33. Best_Mathematician Group Title

34. Jemurray3 Group Title

Yes.

35. Best_Mathematician Group Title

so the guy before who explained me the answer is wrong? we would need to include E2-E0 to get wavelength

36. Jemurray3 Group Title

Yes. His equations weren't wrong but you need the energy difference, not just the energy of the excited state.

37. Best_Mathematician Group Title

oh gotcha

38. Jemurray3 Group Title

For the second part, because the only allowed energies are E0, E1, and E2, the only possible promotions are from E0->E1, E0->E2, and E1->E2. Each transition has a particular energy difference. Therefore, each transition can be caused only by a photon of a precise energy. It is these photons that can be absorbed by your atom. Do you understand?

39. Best_Mathematician Group Title

so energy photons absorbed are all of them?

40. Jemurray3 Group Title

Photons could only be absorbed if that have E = (E2-E0), E = (E1-E0), or E= (E2-E1).

41. Best_Mathematician Group Title

ohk...so thats the second answer...what abt third one

42. Jemurray3 Group Title

The third is the reverse process. If the atom is in an excited state, it can only transition down in precise ways. That is, the only allowed downward transitions are E2->E1, E2->E0, and E1->E0. When an atom undergoes a downward transition, it emits a photon whose energy is equal to the energy difference of the transition.

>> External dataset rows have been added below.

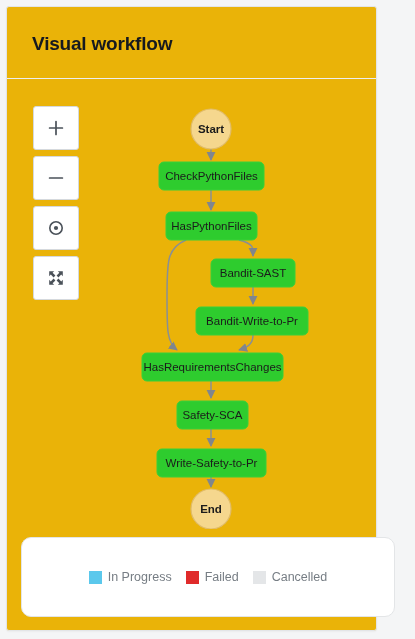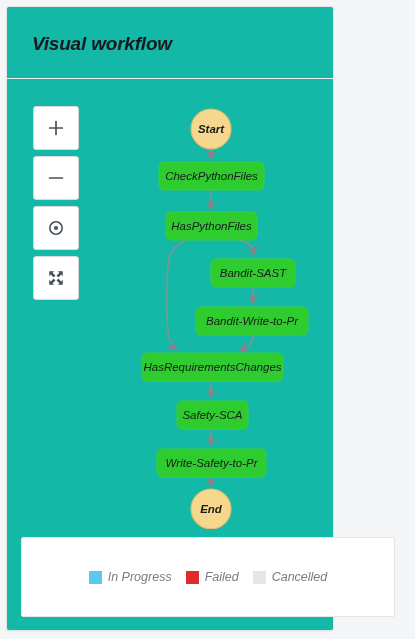--- a/index.html
+++ b/index.html
@@ -12,28 +12,27 @@
     position: relative;
     width: 415px;
     height: 639px;
     background: #f4f5f6;
     overflow: hidden;
   }
   .card {
     position: absolute;
     left: 6px;
     top: 6px;
-    width: 328px;
+    width: 371px;
     height: 625px;
-    background: #14b8a6;
+    background: #eab308;
     border: 1px solid #e3e5e7;
     border-radius: 3px;
     box-sizing: border-box;
     box-shadow: 0 1px 2px rgba(0,0,0,0.04);
-    font-style: italic;
   }
   .card-header {
     position: absolute;
     left: 0;
     top: 0;
     width: 100%;
     height: 72px;
     box-sizing: border-box;
     border-bottom: 1px solid #eceef0;
   }
@@ -101,21 +100,21 @@
   
   .legend {
     position: absolute;
     left: 14px;
     top: 530px;
     width: 374px;
     height: 80px;
     box-sizing: border-box;
     background: #ffffff;
     border: 1px solid #e3e5e7;
-    border-radius: 2px;
+    border-radius: 10px;
     display: flex;
     flex-direction: column;
     align-items: center;
     justify-content: center;
   }
   .legend-row {
     display: flex;
     align-items: center;
     justify-content: center;
     flex-wrap: nowrap;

43. Best_Mathematician Group Title

oh so in last two answers we dont need any calculations and stuff?

44. Jemurray3 Group Title

No.

45. Best_Mathematician Group Title

what abt work function...is it the same thing as absorbing and emitting photons

46. Jemurray3 Group Title

No. The work function is not related to your question at all. It is a separate effect.

47. Best_Mathematician Group Title

nice thanks...

48. Best_Mathematician Group Title

wish to give u 3 medals but just have 1

49. Jemurray3 Group Title

Quite alright, medals are not important.

50. Best_Mathematician Group Title

exactly thx for explaining stuff